___ EXERCISE MATERIAL ___

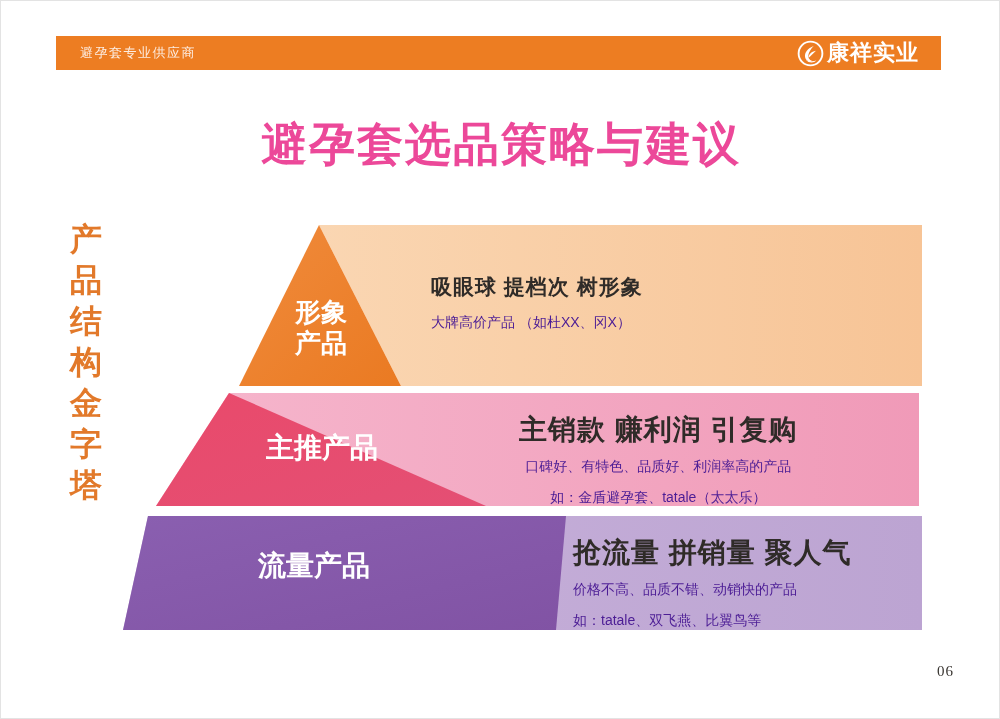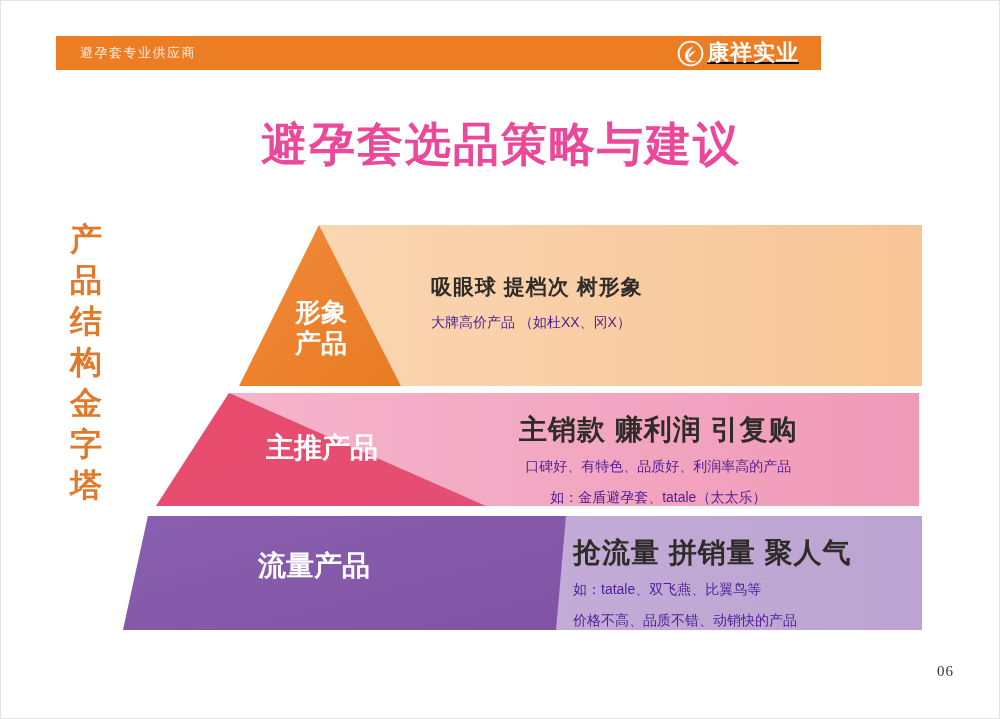"避孕套专业供应商" .header-bar { width: 765px -> 885px }
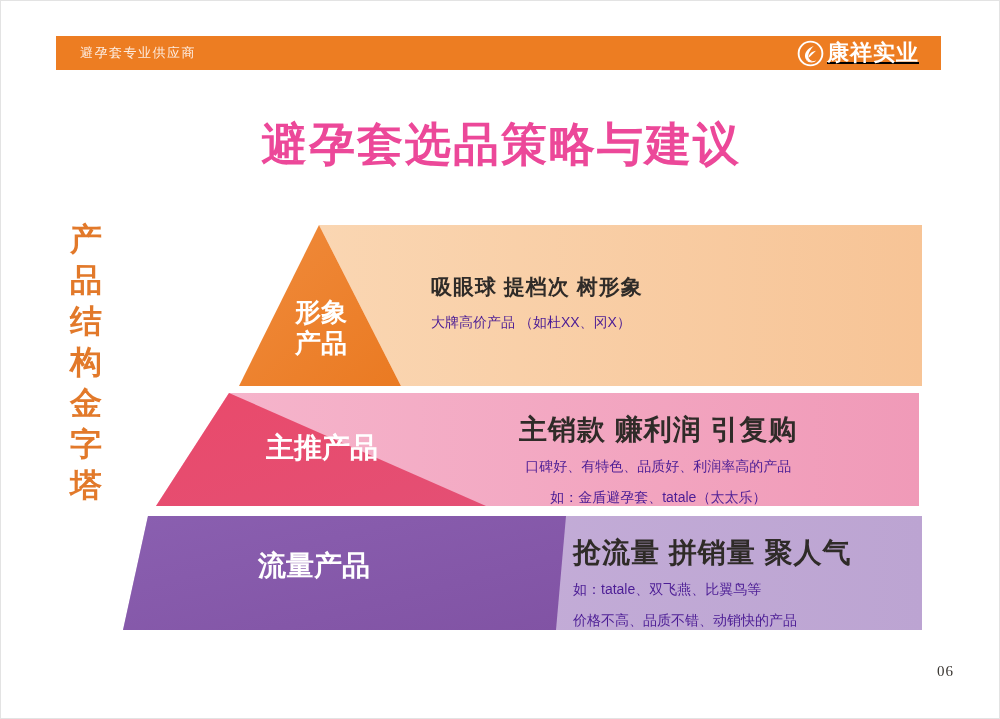"康祥实业" .brand-block { text-decoration: underline -> none }
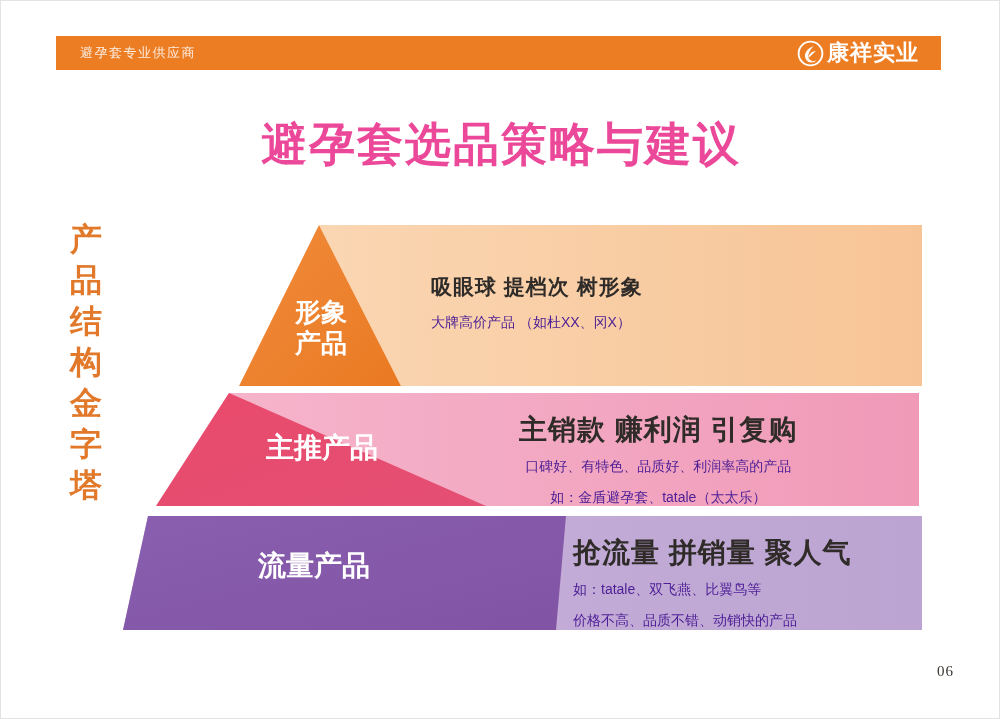"如：tatale、双飞燕、比翼鸟等" div.tier-sub { order: before "价格不高、品质不错、动销快的产品" -> after "价格不高、品质不错、动销快的产品" }
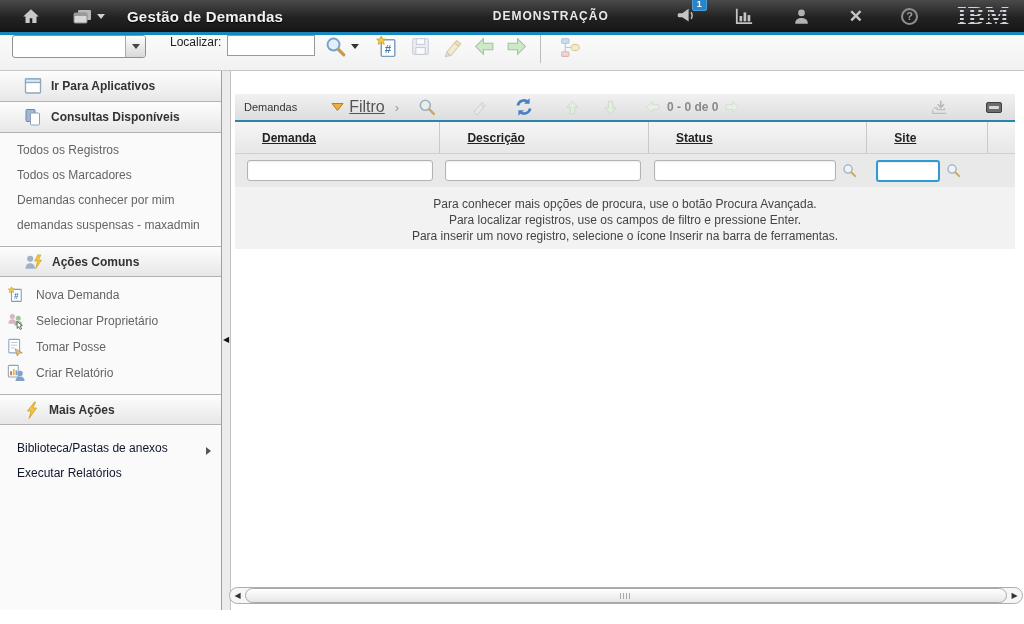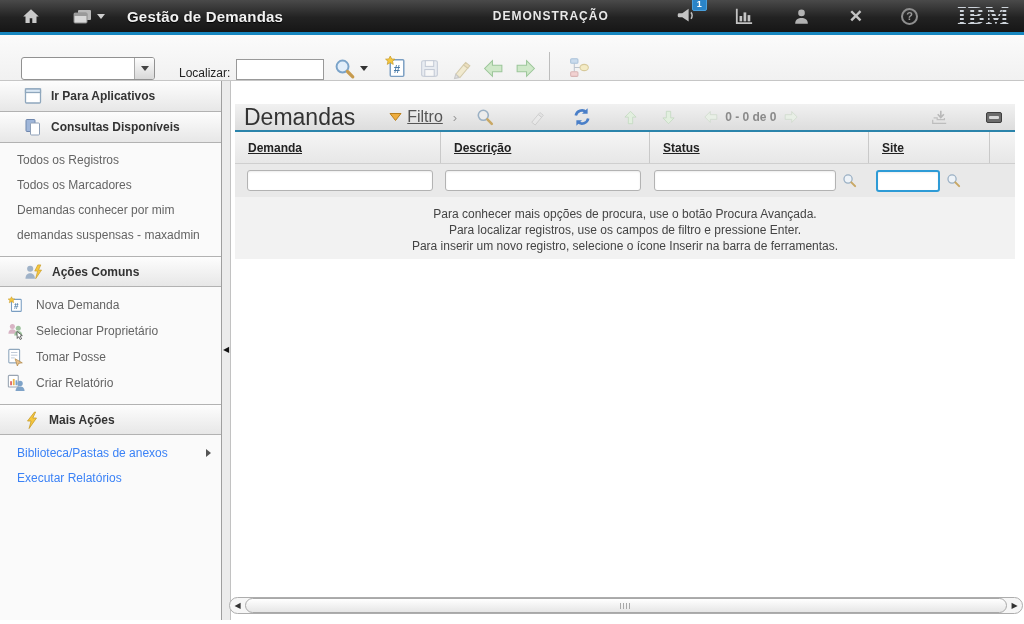"Localizar:" .app-toolbar { align-items: flex-end -> flex-start; height: 46px -> 36px; padding: 0 21px -> 0 12px }
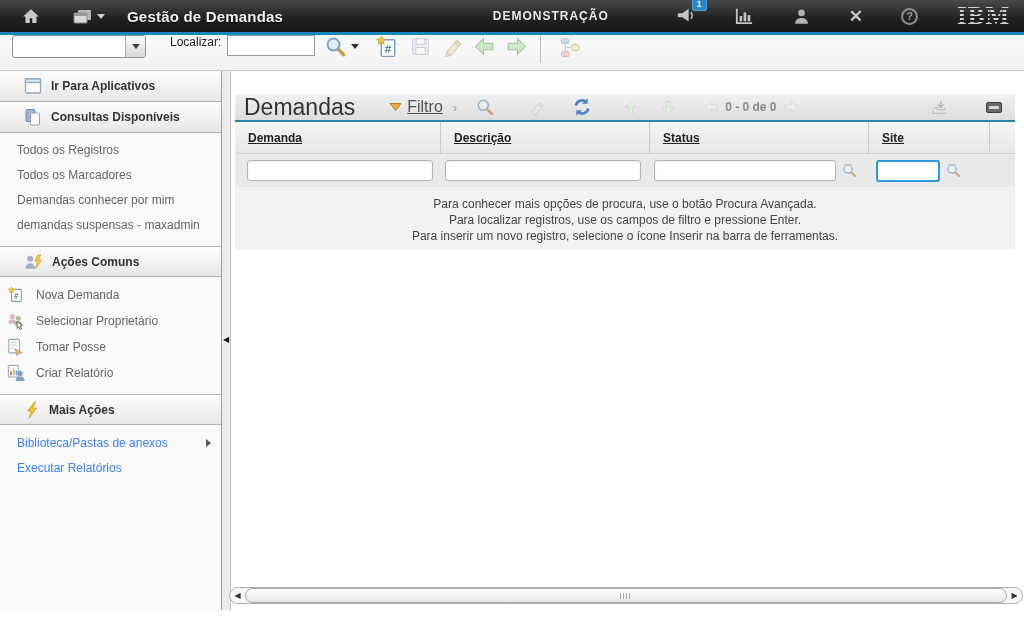"Demandas" .panel-title { font-size: 23px -> 11px }
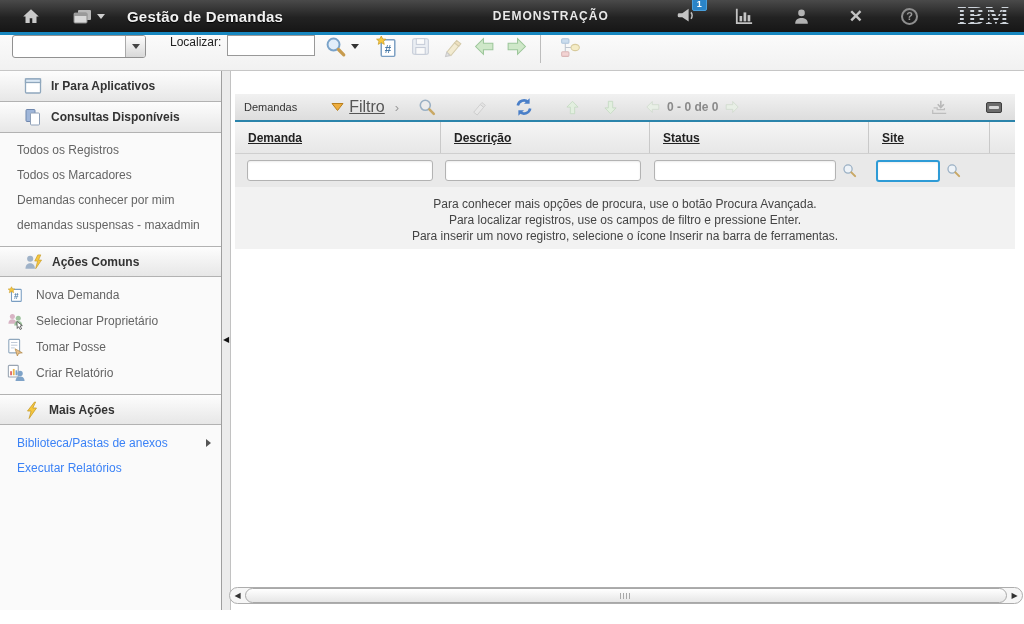"Demanda" .th-cell { padding-left: 13px -> 27px }
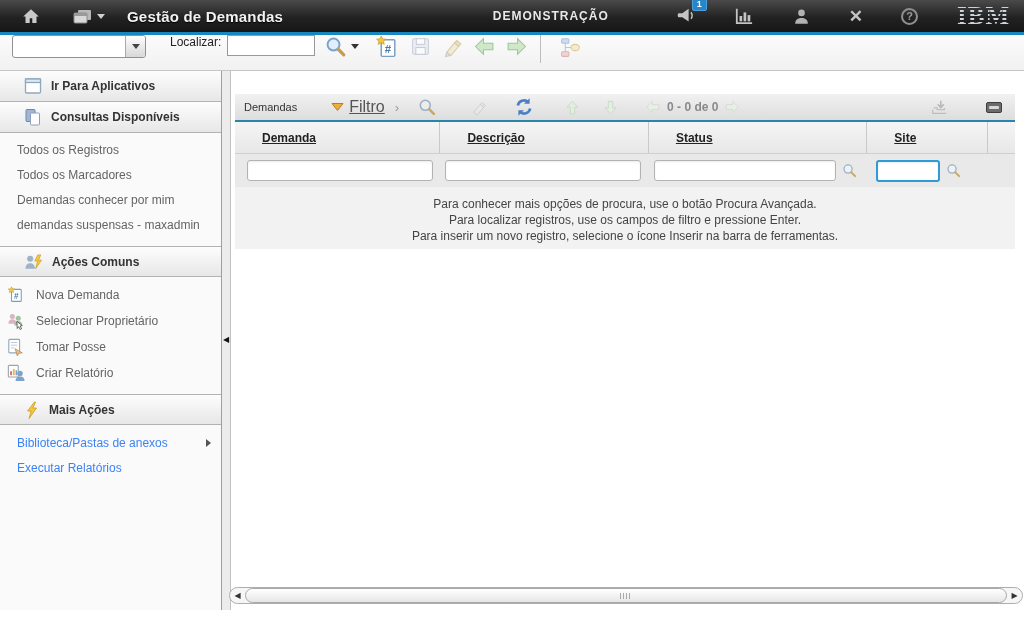"Biblioteca/Pastas de anexos" .menu-more { align-items: center -> flex-end; color: #3b82f6 -> #0f172a }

___

### YOUR INSTRUCTIONS
A word-for-word repeat is expected of the lines from the one with "padding-left: 13px ->" to the end of the data, both included; pictures are not part of it.

### RESULT OF THE TASK
"Demanda" .th-cell { padding-left: 13px -> 27px }
"Biblioteca/Pastas de anexos" .menu-more { align-items: center -> flex-end; color: #3b82f6 -> #0f172a }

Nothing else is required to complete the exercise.